Bij de beleidswijzigingen sinds 2001 gaat het om:

  • De 30 jaarstermijn, de maximering van de termijn waarin rente op de hypotheekschuld als aftrekpost kan worden opgevoerd.
  • De bijleenregeling limiteert verhoging van de eigenwoningschuld (waarover de rente aftrekbaar is) bij verhuizing tot die gevallen waarin de hogere prijs van de aanschaf en eventuele verbetering van de nieuwe woning niet kan worden betaald uit de opbrengst van de oude woning.
  • De aftrek geen of geringe eigenwoningschuld geeft de eigenaar recht op een aftrek wanneer het saldo van eigenwoningforfait en de betaalde rente positief is.
  • Het toptarief in het eigenwoningforfait introduceerde een verhoogd tarief voor duurdere huizen.
  • Met de fiscale aflossingseis is de rente op nieuwe leningen alleen nog fiscaal aftrekbaar als deze in maximaal 30 jaar, ten minste annuïtair en volledig worden afgelost.
  • De tariefmaatregel bouwt stapsgewijs de maximale hypotheekrenteaftrek af met 0,5 procent per jaar.

Gebruikte methodes
In de onderzoeksaanpak zijn verschillende methoden gecombineerd. De hoofd- en deelvragen van de evaluatie zijn beantwoord door een combinatie van onderzoekmethoden: een reconstructie en toetsing van de beleidstheorie, literatuuronderzoek, interviews, beschrijvende statistiek, kwantitatieve analyses en voor de fiscale aflossingseis en de tariefmaatregel een (econometrische) effectmeting.

Resultaten
Er zijn aanwijzingen dat de regeling als geheel, dat wil zeggen de hypotheekrenteaftrek en het eigenwoningforfait bijdraagt aan het eigenwoningbezit. Als ook de negatieve neveneffecten (hoge kosten, hogere huizenprijzen, lagere welvaart, meer schuldopbouw) worden beschouwd moet echter worden geconcludeerd dat de regeling ondoelmatig is.
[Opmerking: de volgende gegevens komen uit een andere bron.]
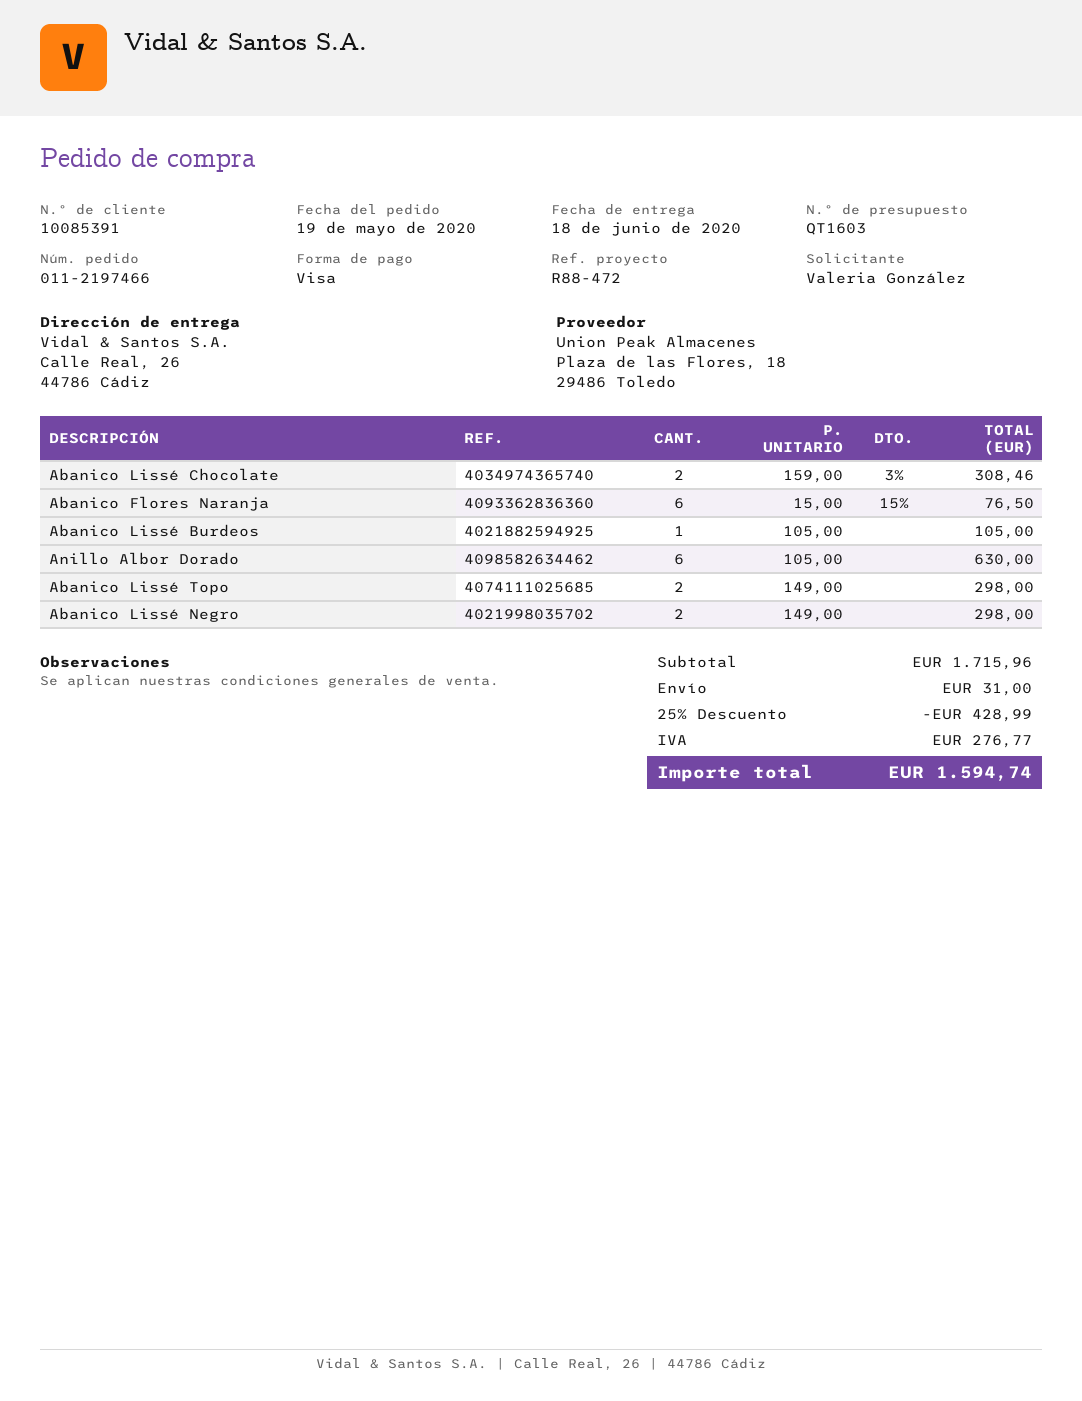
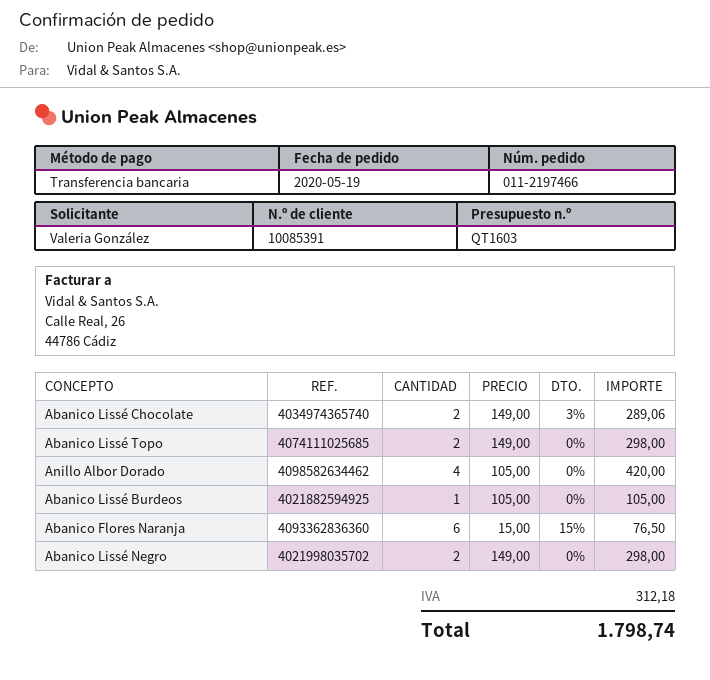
payment method: Visa -> bank transfer
Abanico Lissé Chocolate: 2 x 159.00 - 3% = 308.46 -> 2 x 149.00 - 3% = 289.06
Anillo Albor Dorado: 6 x 105.00 = 630.00 -> 4 x 105.00 = 420.00
discount: 25% = 428.99 -> none
shipping: 31.00 -> none
tax: 276.77 -> 312.18
total: 1594.74 -> 1798.74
Van de maatregelen na 2001 zijn vooral de fiscale aflossingseis en de tariefmaatregel effectief en doelmatig in het beperken van deze neveneffecten. Effectiviteit en doelmatigheid van de bijleenregeling in het ontmoedigen van schuldopbouw is onzeker. De aftrek geen of geringe eigenwoningschuld (Hillen) is waarschijnlijk niet effectief en ondoelmatig in termen van het bevorderen van schuldaflossing.

De fiscale aflossingseis en de tariefmaatregel zijn op lange termijn effectief in het beperken van de schuldopbouw en drukken de huizenprijzen en de budgettaire derving van de renteaftrek. Vanuit dit perspectief kunnen we deze maatregelen typeren als doelmatig in de zin dat zij hun doel bereiken en negatieve neveneffecten van de regeling als geheel beperken. Daarbij dient aangetekend te worden dat de aflossingseis de uitvoeringskosten en administratieve lasten verhoogt. Voor de bijleenregeling geldt dit ook, en is de doeltreffendheid in het verminderen van schuldopbouw niet zeker.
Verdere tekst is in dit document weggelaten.